▶ [INFORMATION]:
* * * * *
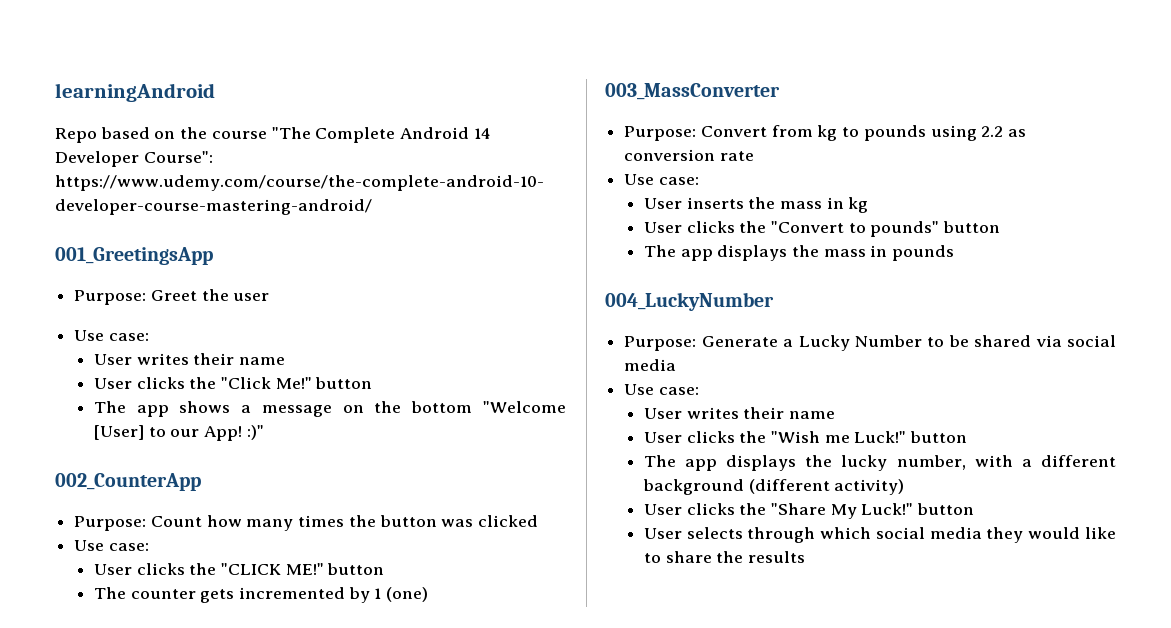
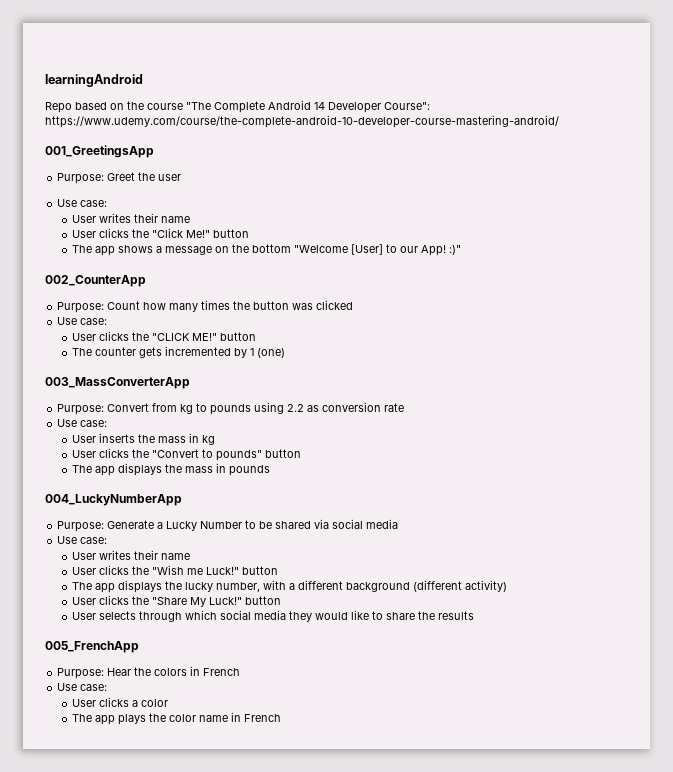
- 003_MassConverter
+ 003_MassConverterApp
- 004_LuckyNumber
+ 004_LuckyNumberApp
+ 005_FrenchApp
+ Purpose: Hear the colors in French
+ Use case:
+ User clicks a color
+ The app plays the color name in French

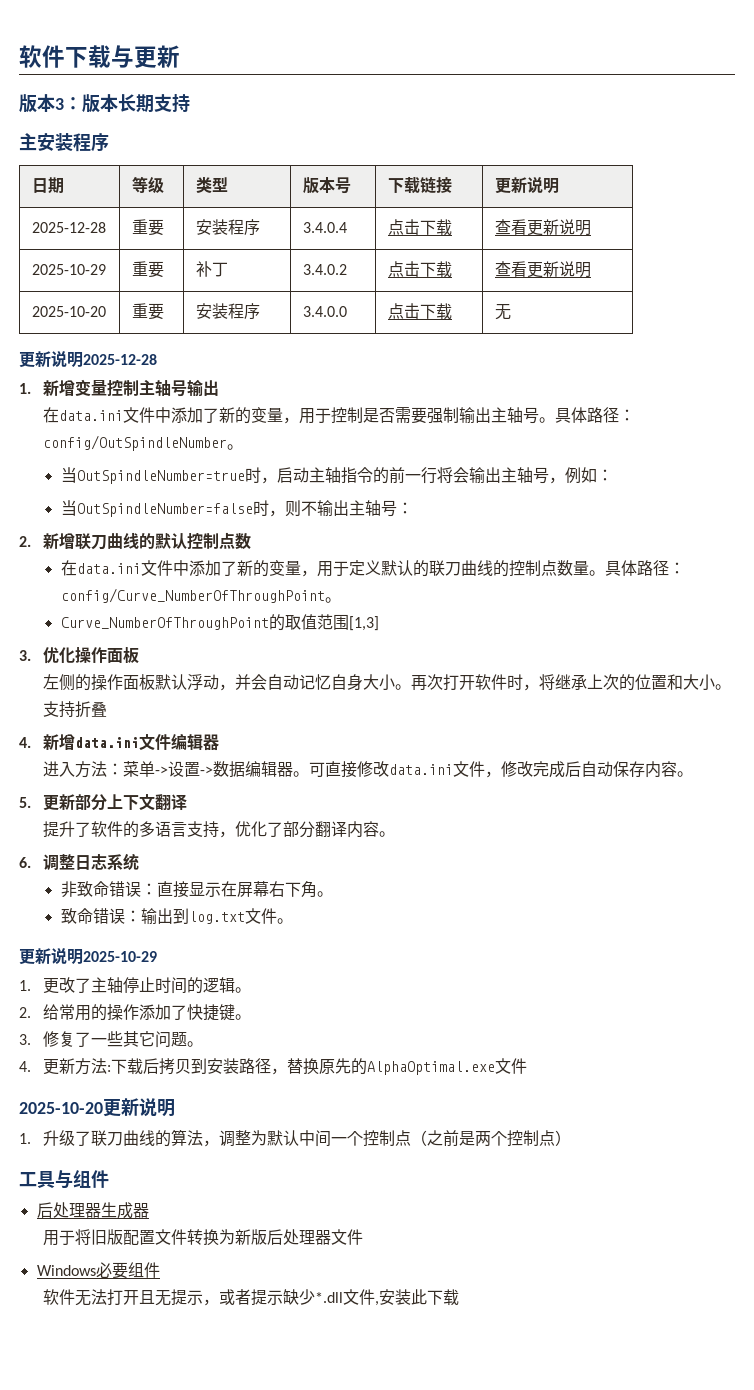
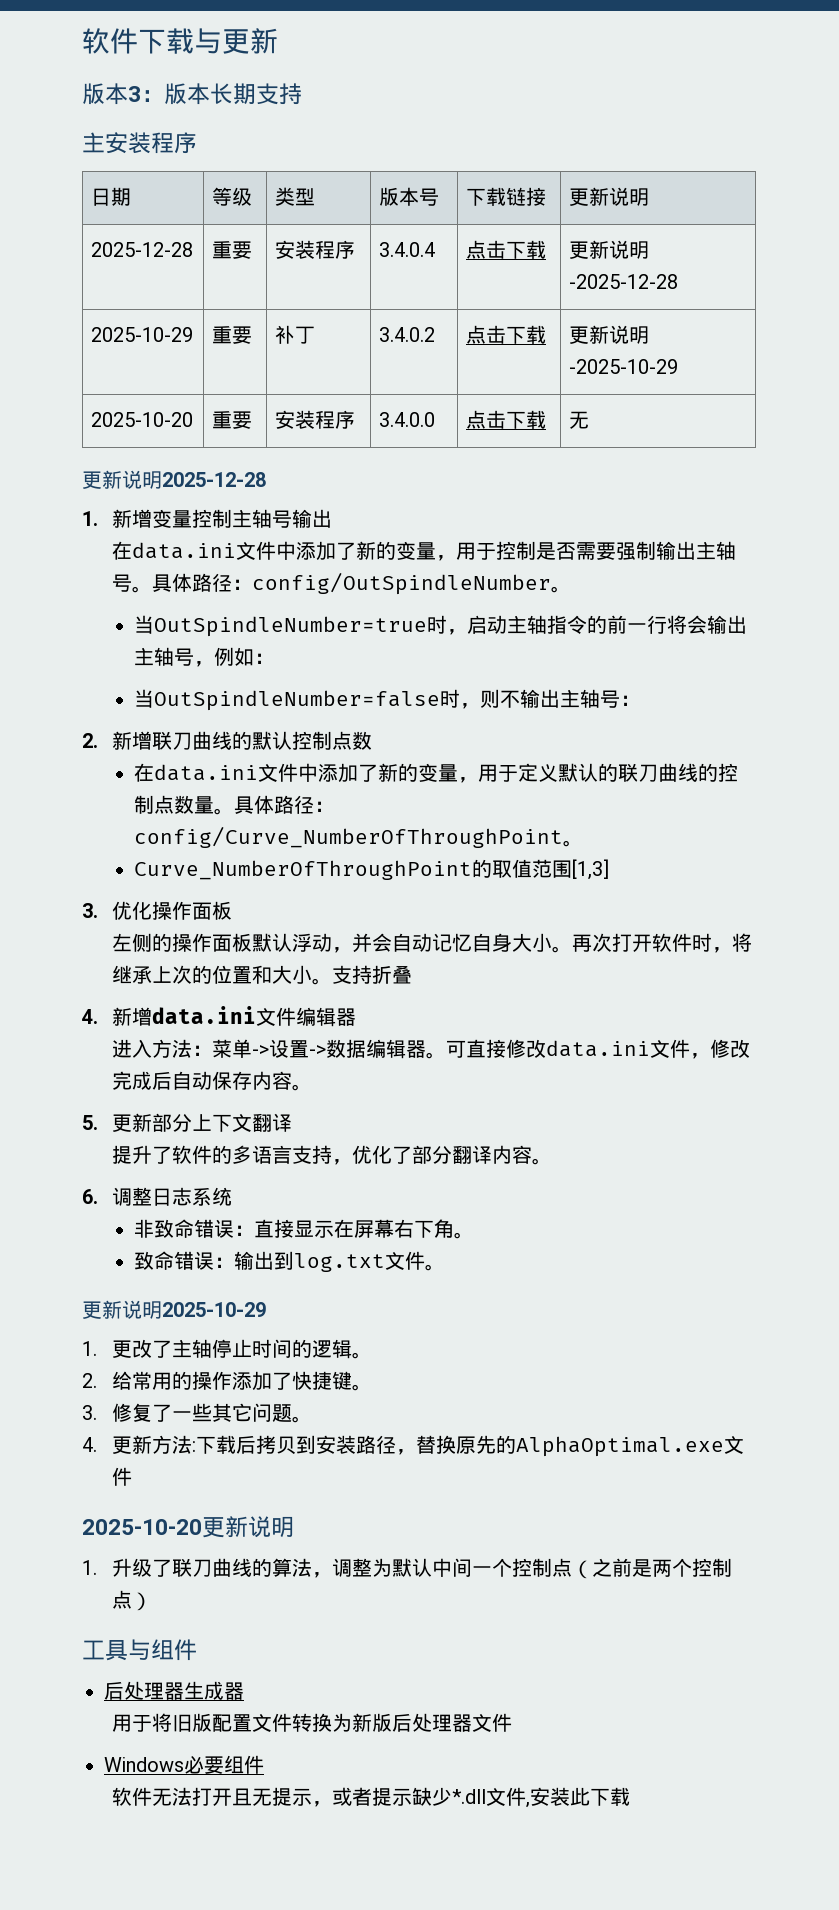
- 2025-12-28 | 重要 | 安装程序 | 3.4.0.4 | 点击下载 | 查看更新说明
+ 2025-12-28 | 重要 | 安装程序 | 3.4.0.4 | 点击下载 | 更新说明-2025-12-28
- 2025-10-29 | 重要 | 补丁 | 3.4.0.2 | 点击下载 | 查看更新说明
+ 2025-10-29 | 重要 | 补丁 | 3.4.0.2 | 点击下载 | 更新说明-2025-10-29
* * * * *
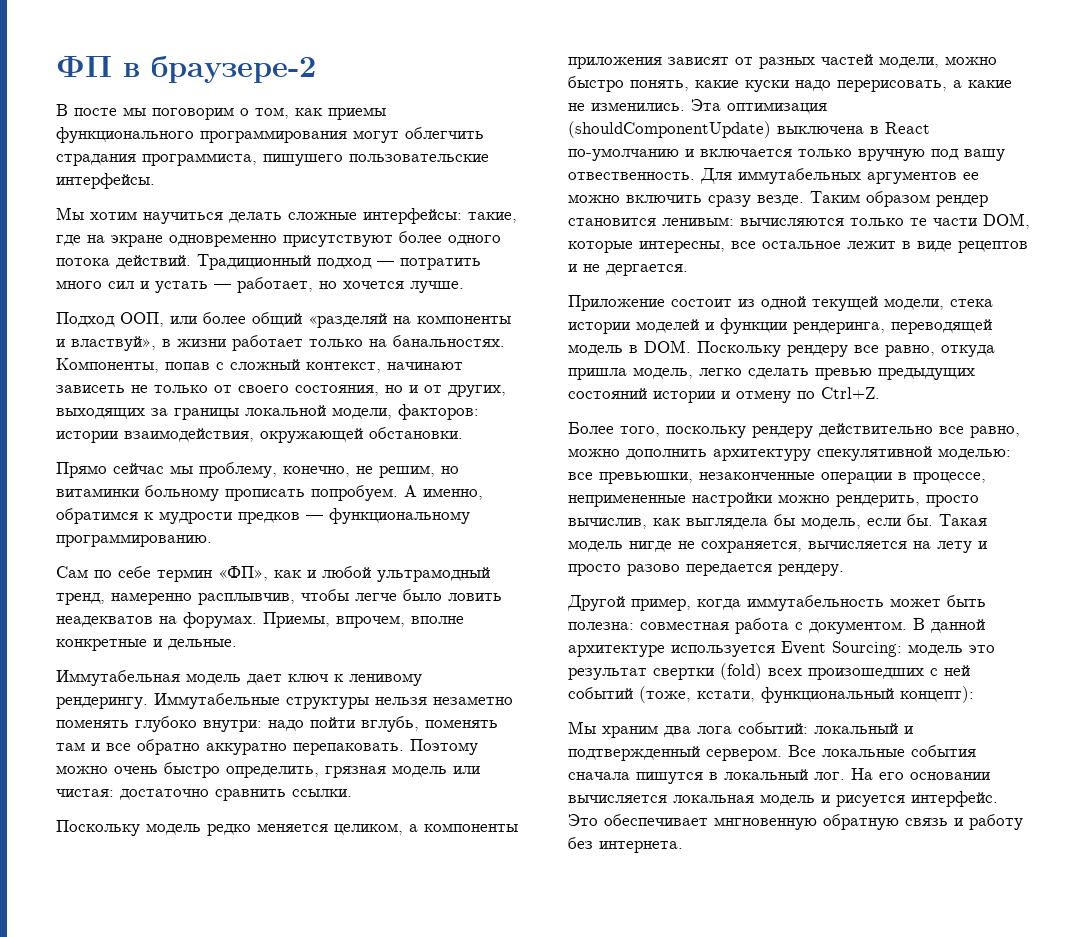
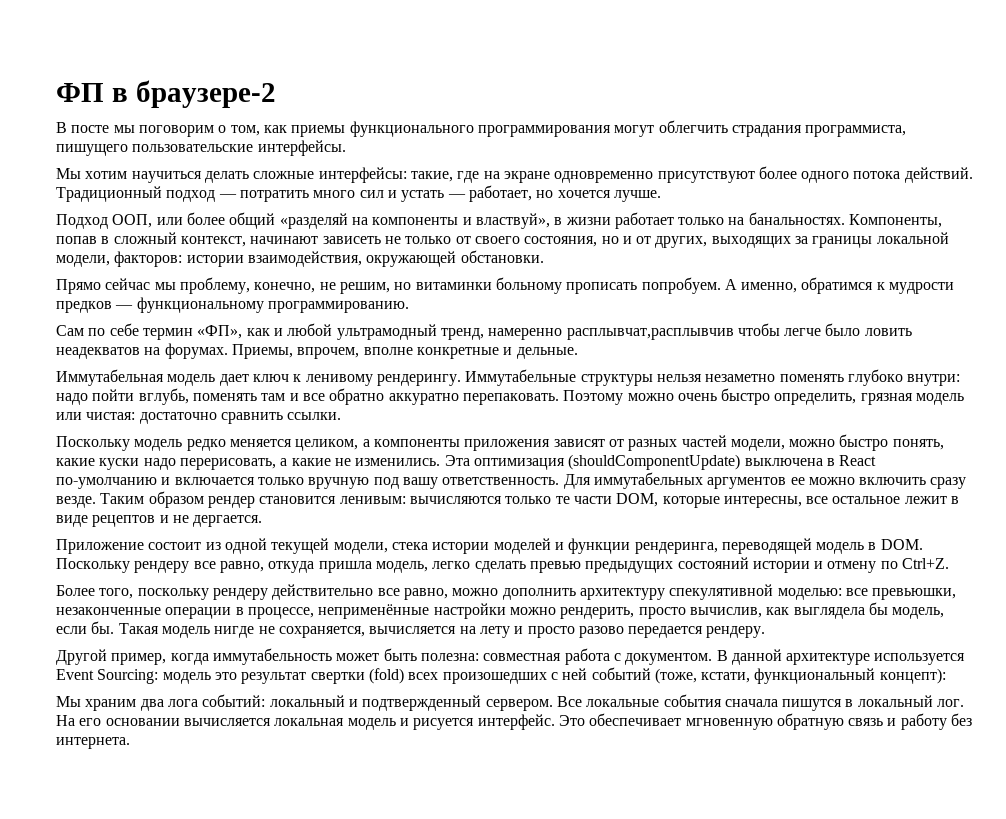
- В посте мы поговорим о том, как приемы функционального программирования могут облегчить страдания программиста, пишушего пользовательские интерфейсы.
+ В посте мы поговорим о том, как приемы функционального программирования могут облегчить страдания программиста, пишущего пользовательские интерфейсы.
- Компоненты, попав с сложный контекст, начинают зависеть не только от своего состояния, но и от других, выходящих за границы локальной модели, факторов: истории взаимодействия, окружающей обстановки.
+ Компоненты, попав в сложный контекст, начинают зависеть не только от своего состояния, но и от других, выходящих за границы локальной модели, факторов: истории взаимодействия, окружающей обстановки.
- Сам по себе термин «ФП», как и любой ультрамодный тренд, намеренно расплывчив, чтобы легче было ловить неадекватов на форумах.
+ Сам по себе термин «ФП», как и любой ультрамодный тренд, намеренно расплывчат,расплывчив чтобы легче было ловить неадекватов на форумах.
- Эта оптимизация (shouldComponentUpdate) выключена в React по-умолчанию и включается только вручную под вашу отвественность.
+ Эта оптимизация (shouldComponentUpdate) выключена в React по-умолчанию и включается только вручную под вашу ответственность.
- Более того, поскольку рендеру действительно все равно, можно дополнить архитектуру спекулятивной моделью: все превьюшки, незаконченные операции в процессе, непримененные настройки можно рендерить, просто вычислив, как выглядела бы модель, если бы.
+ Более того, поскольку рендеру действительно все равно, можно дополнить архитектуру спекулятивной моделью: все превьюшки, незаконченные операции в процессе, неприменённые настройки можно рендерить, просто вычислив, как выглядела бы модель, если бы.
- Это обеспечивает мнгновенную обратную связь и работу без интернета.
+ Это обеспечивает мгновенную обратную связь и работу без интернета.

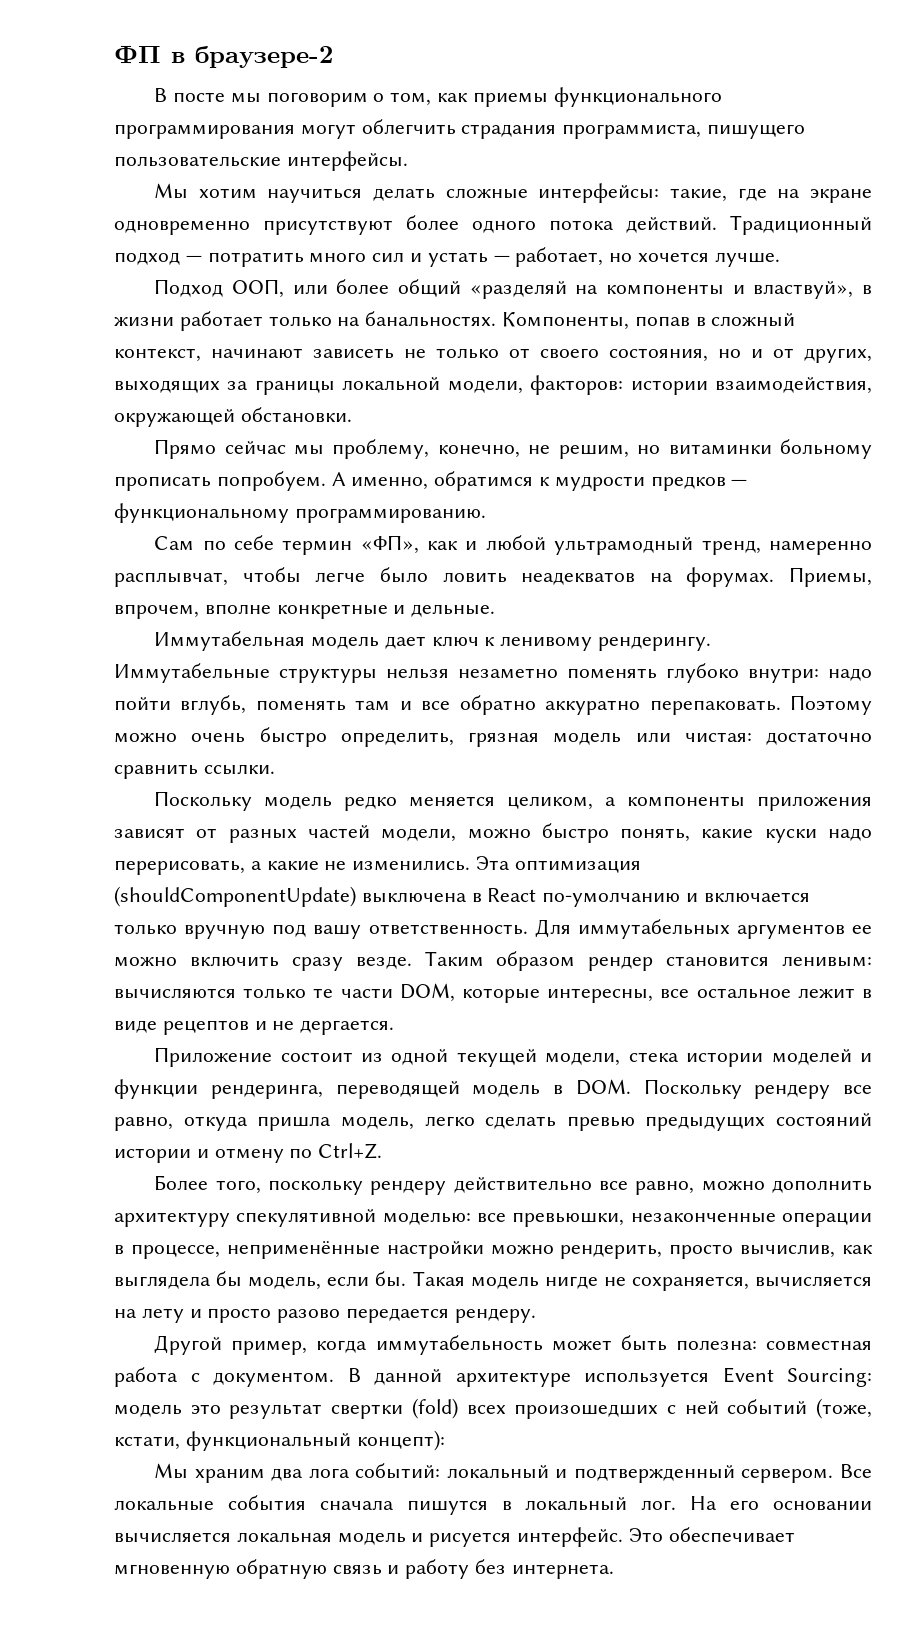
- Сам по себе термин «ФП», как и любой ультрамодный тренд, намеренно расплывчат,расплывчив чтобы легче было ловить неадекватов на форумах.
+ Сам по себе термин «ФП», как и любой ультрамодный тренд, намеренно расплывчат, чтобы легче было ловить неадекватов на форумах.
* * * * *
▶ [TASK REQUIREMENTS]:
From the entries above, copy out every line where the string "点击下载" appears.

▶ [OUTPUT OF THE TASK]:
- 2025-12-28 | 重要 | 安装程序 | 3.4.0.4 | 点击下载 | 查看更新说明
+ 2025-12-28 | 重要 | 安装程序 | 3.4.0.4 | 点击下载 | 更新说明-2025-12-28
- 2025-10-29 | 重要 | 补丁 | 3.4.0.2 | 点击下载 | 查看更新说明
+ 2025-10-29 | 重要 | 补丁 | 3.4.0.2 | 点击下载 | 更新说明-2025-10-29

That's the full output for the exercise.